The Federal Reserve removed its easing bias and raised 2026 rate projections, signaling a prolonged hawkish policy to combat inflation.
The Federal Reserve kept the federal funds rate unchanged at 3.50% to 3.75% on Wednesday, but the decision marked a sharp pivot toward a hawkish policy. The Federal Open Market Committee (FOMC) voted unanimously to hold rates, a shift from the 8-4 split in April, and removed language suggesting future easing. The statement now emphasizes restoring price stability without referencing the timing of future moves.

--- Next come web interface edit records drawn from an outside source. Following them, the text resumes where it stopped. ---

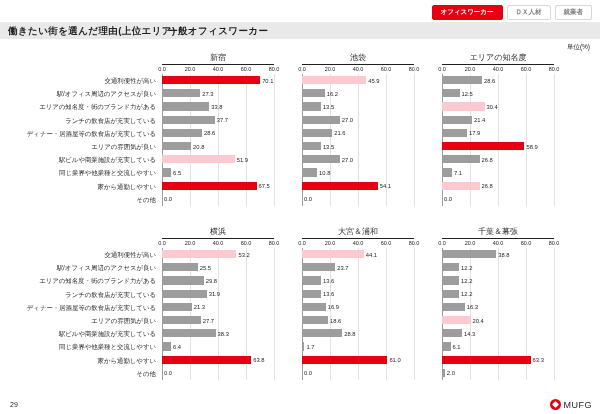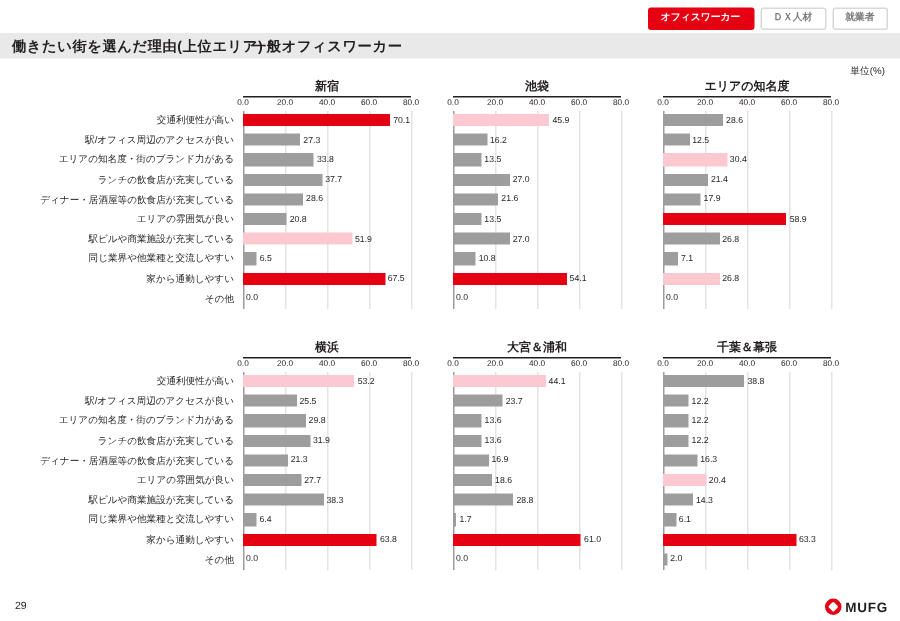--- a/index.html
+++ b/index.html
@@ -27,21 +27,21 @@
     position:absolute;left:8px;top:25px;font-size:9.5px;font-weight:bold;letter-spacing:.4px;
   }
   .title-sub{
     position:absolute;left:168px;top:25px;font-size:9.5px;font-weight:bold;letter-spacing:.4px;
   }
 
   .unit{position:absolute;right:10px;top:43px;font-size:6.5px;color:#231f20;}
   .panel{position:absolute;top:0;}
   .panel-title{
     position:absolute;top:0;width:100%;text-align:center;
-    font-size:8px;font-weight:bold;
+    font-size:8px;font-weight:normal;
   }
   .panel-rule{position:absolute;top:12px;left:0;width:100%;height:1px;background:#231f20;}
 
   
   .axis{position:absolute;top:14px;left:0;width:100%;height:8px;}
   .axis .tick{
     position:absolute;top:0;font-size:5.5px;color:#231f20;transform:translateX(-50%);
     white-space:nowrap;
   }
   .plot{position:absolute;top:22px;left:0;width:100%;}
@@ -68,21 +68,21 @@
   
   .pageno{position:absolute;left:10px;bottom:6px;font-size:7px;color:#231f20;}
   .logo{position:absolute;right:8px;bottom:4px;display:flex;align-items:center;gap:3px;}
   .logo .mark{
     width:11px;height:11px;border-radius:50%;background:#e50012;position:relative;
   }
   .logo .mark:after{
     content:"";position:absolute;left:3px;top:3px;width:5px;height:5px;
     background:#ffffff;border-radius:1px;transform:rotate(45deg);
   }
-  .logo .txt{font-size:9px;font-weight:bold;letter-spacing:.5px;color:#231f20;}
+  .logo .txt{font-size:9px;font-weight:normal;letter-spacing:.5px;color:#231f20;}
 </style>
 </head>
 <body>
 
 <div class="page">
 
   <div class="tabs">
     <div class="tab active">オフィスワーカー</div>
     <div class="tab">ＤＸ人材</div>
     <div class="tab">就業者</div>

The updated Summary of Economic Projections (SEP) underscored the hawkish turn. The median 2026 federal funds rate projection rose to 3.8% from 3.4% in March, signaling a potential rate hike rather than a cut. Inflation forecasts also climbed, with the 2026 Personal Consumption Expenditures (PCE) projection jumping to 3.6% from 2.7%, and core PCE rising to 3.3%.
The US Dollar Index (DXY) surged following the announcement, breaking above 100.00 to a session high. Analysts now view 100.50 and 101.00 as key resistance levels, with a drop below 100.00 potentially invalidating the breakout. Markets await Fed Chair Kevin Warsh’s press conference at 18:30 GMT for further clarity on the policy outlook.